Six months ago today, at this very moment, I was standing in the ICU waiting room on the fifth floor of Duke Hospital. John’s parents were there with me, and his sister, Jamie, and brother-in-law, Will, had just arrived from Georgia. John had gotten matched with a heart, and we were waiting for the nurse to come and tell us it was time for us to see him for the last time before his transplant.
I remember her coming into the waiting room. We weren’t the only family in there. Others were waiting, too, to see their loved one a last time before visiting hours ended. Typically only two family members are allowed back at a time, but this time she told us we all needed to come back.

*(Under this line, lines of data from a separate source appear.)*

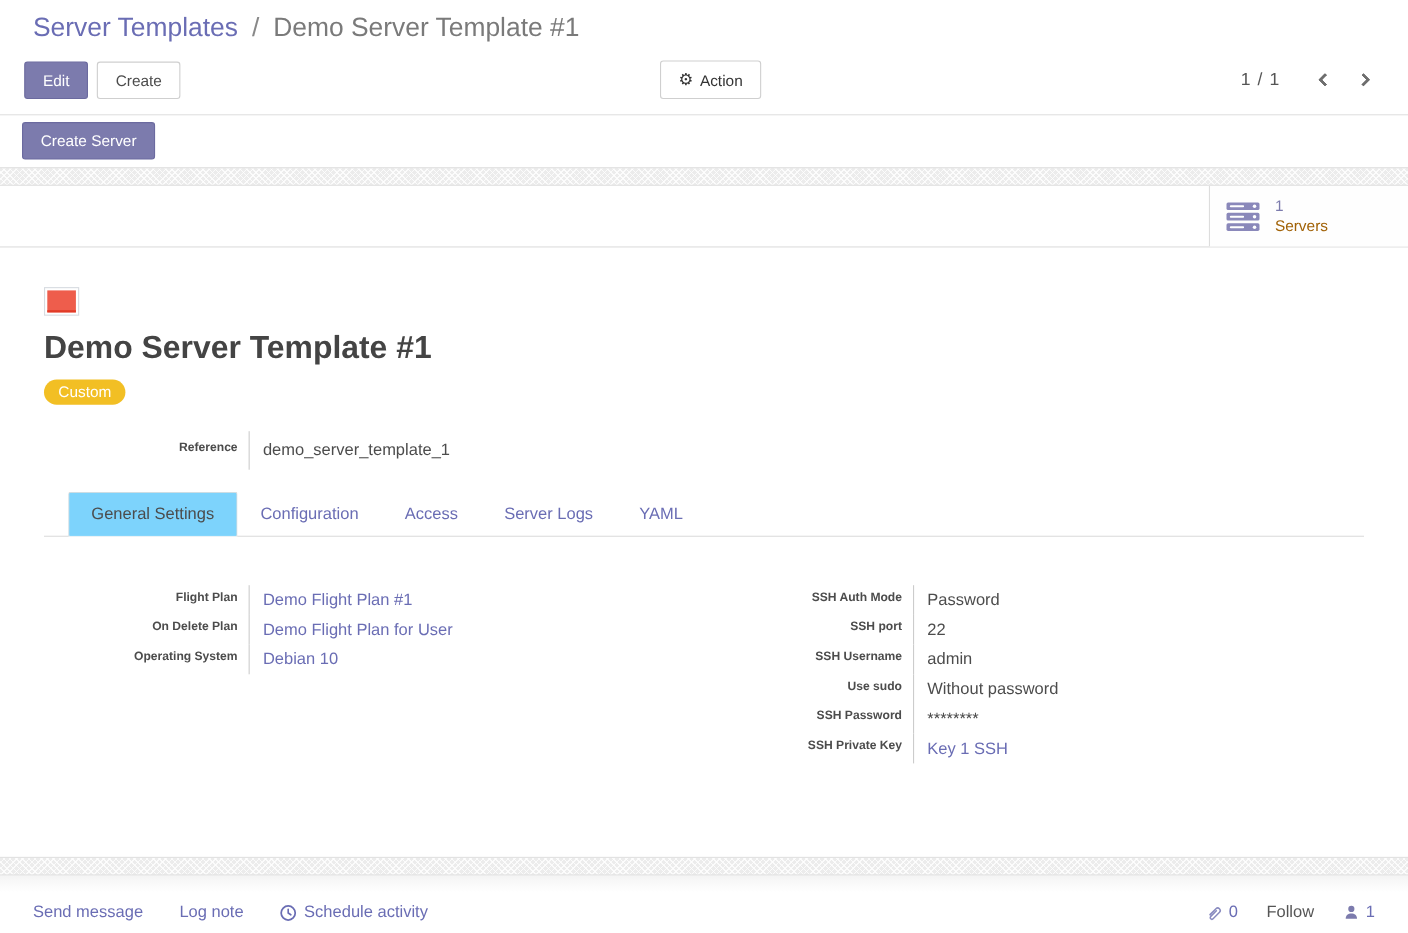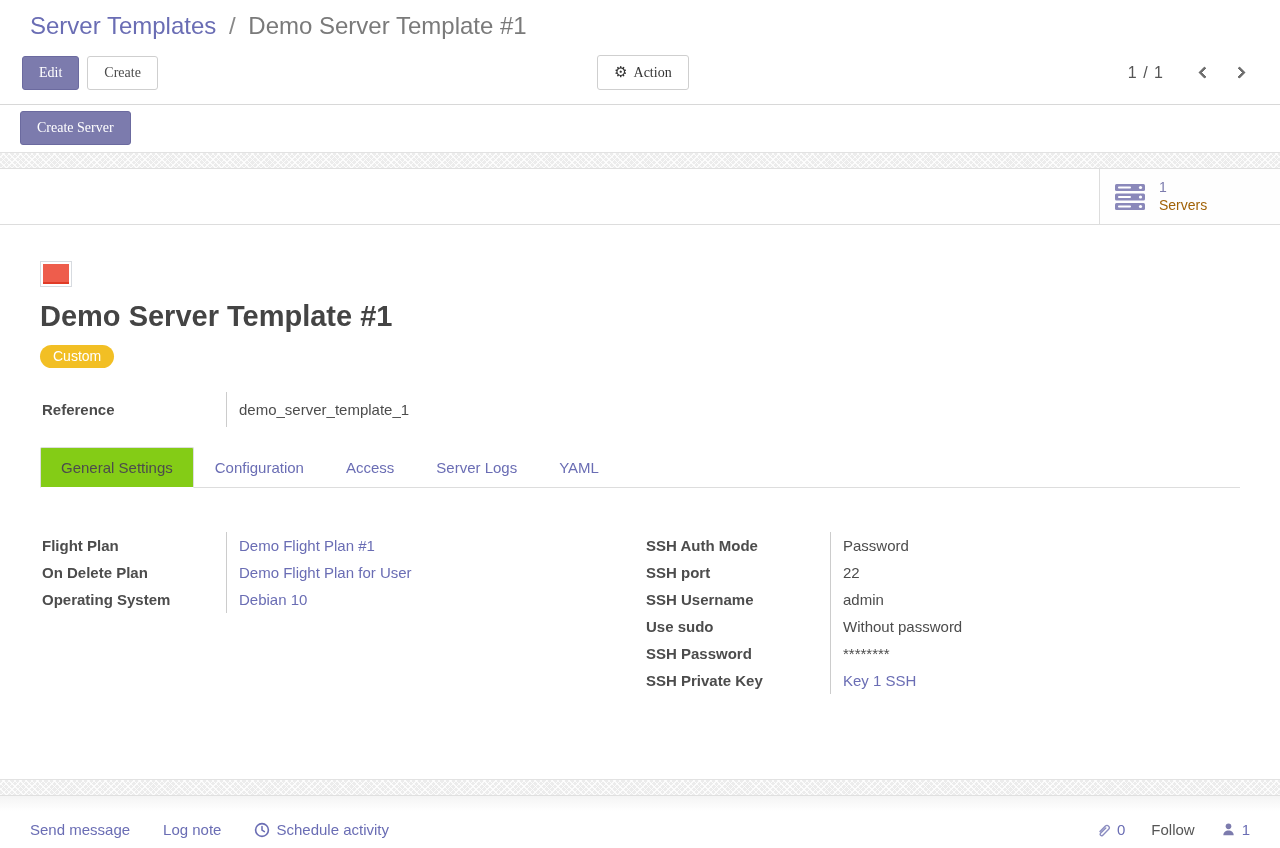"Edit" .btn { font-family: Liberation Serif, serif -> Liberation Sans, sans-serif }
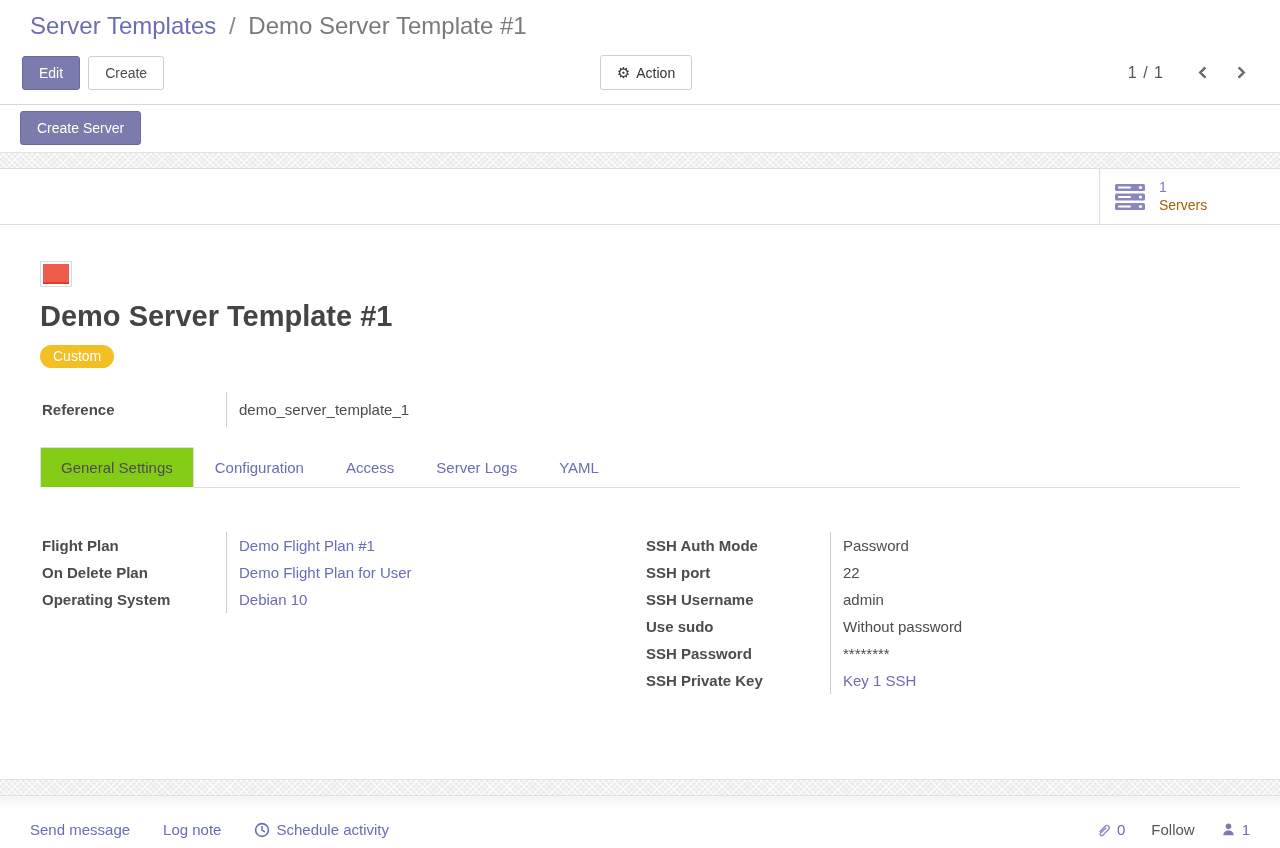"Reference" .field-label { font-size: 15px -> 11px; text-align: none -> right }
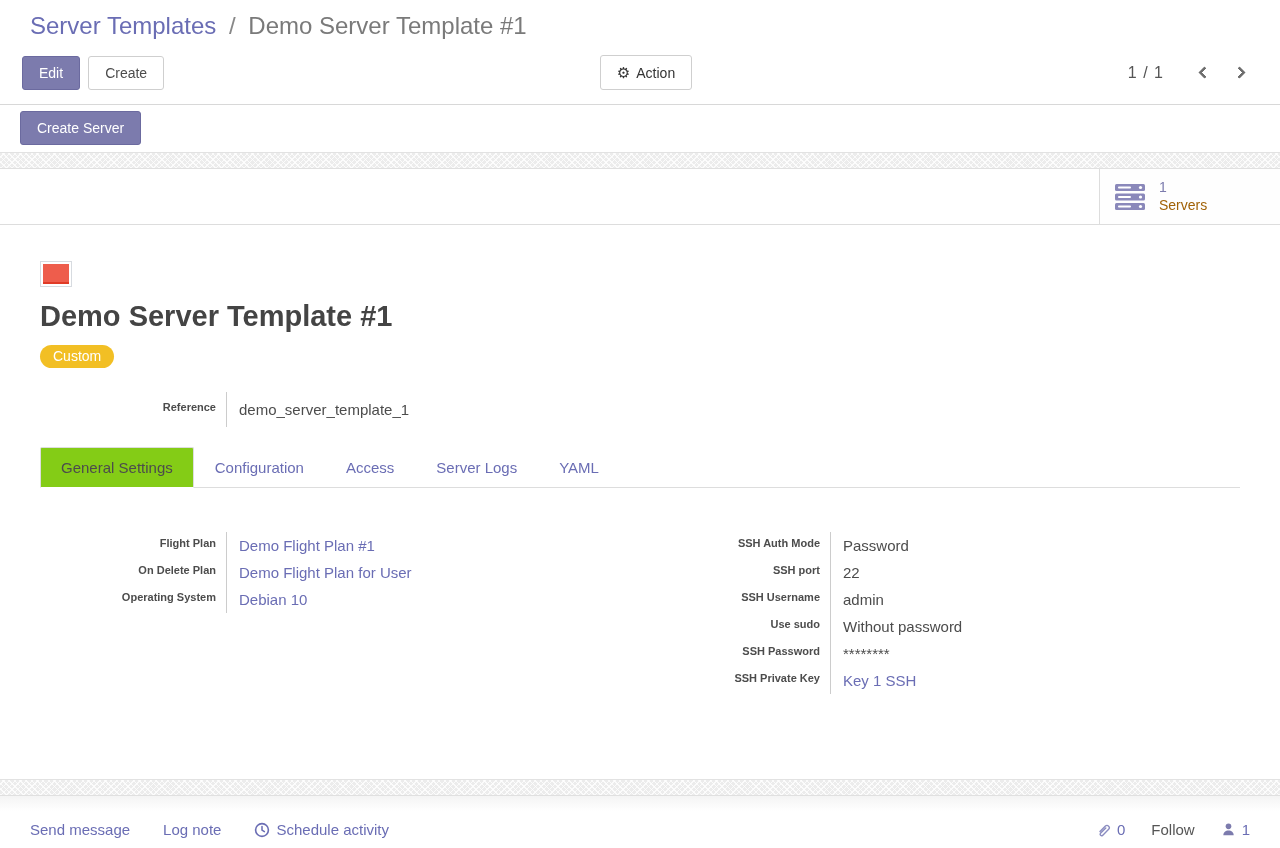"General Settings" .tab.active { background: #84cc16 -> #7dd3fc; margin-left: none -> 22px }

I walked out of the room first and started shaking, and not crying, but just breathing hard. Jamie walked with me with her arm around me, and we squeezed each other hard.
At the end of John’s bed was the machine as tall as me that had kept him alive for the previous two days. This machine had a name, ECHMO, which confused me at first, because it took me several hours after he was hooked up to it to realize that its real name is LIFE SUPPORT.
I looked at John. I want to say he looked peaceful. But he did not. Every part of his body had some type of tube coming out of it. I knew that this was the next step – only not the last step. John was unresponsive to commands even though he was off of all sedation medications. The doctor told me, “We’re going to take him into surgery, but you need to know that he may not wake up.”
We stood around John’s bed as doctors and nurses hurried around us preparing him – disconnecting and reconnecting medicines, transferring his oxygen and tubes to portable versions that could take him into the operating room. I felt like I had no time. There was so much I needed to say to him to comfort him to love him, but he had to go.
I asked Will to pray over John, and as I held John’s hand, Will prayed. We then left the room, stood in the hall and waited for his bed to be rolled down the hall. Finally, he came out – and ECHMO followed.
I remember watching John go right as I went left to the surgery waiting room. And I remember feeling closer to my Heavenly Father than I had ever felt before and than I have ever felt since.
Surrender. That was my only choice. In most prayers of my past I felt like there was an element of responsibility or control that I had. I could try harder, make better decisions, work more at it, and then God would help me. But with this prayer, to save John’s life, there was absolutely nothing I could do.
I laid John down at Jesus’s feet that night – again – after laying him down the week before when he got so sick. I knew God may take John from me. I knew John may be disabled for life. I knew. And yet the only thing I could do was lay him down – give him to Jesus – and ask for Him to hear my prayer and answer it.
You would think that I would feel out-of-control, frantic, fearful that’s God’s will was not my own. But I wasn’t. I knew that God’s will was perfect – no matter what happened.
And in those moments I experienced divine peace. The peace that the Bible describes, but I had never experienced. The peace that transcends all understanding (Philippians 4:7). And, wow, did it transcend understanding.
So tonight, six months later, I praise my Heavenly Father, whom I have the awesome privilege of knowing as a person who talks to me daily, and I thank Him for each extra day with my precious husband, John, that He has blessed me with, and for allowing me to experience His presence in a way that I never had before so that I can be a witness to the reality of the Cross available to every person on earth.
Happy 6 Month Birthday, John! You are one of God’s many miracles!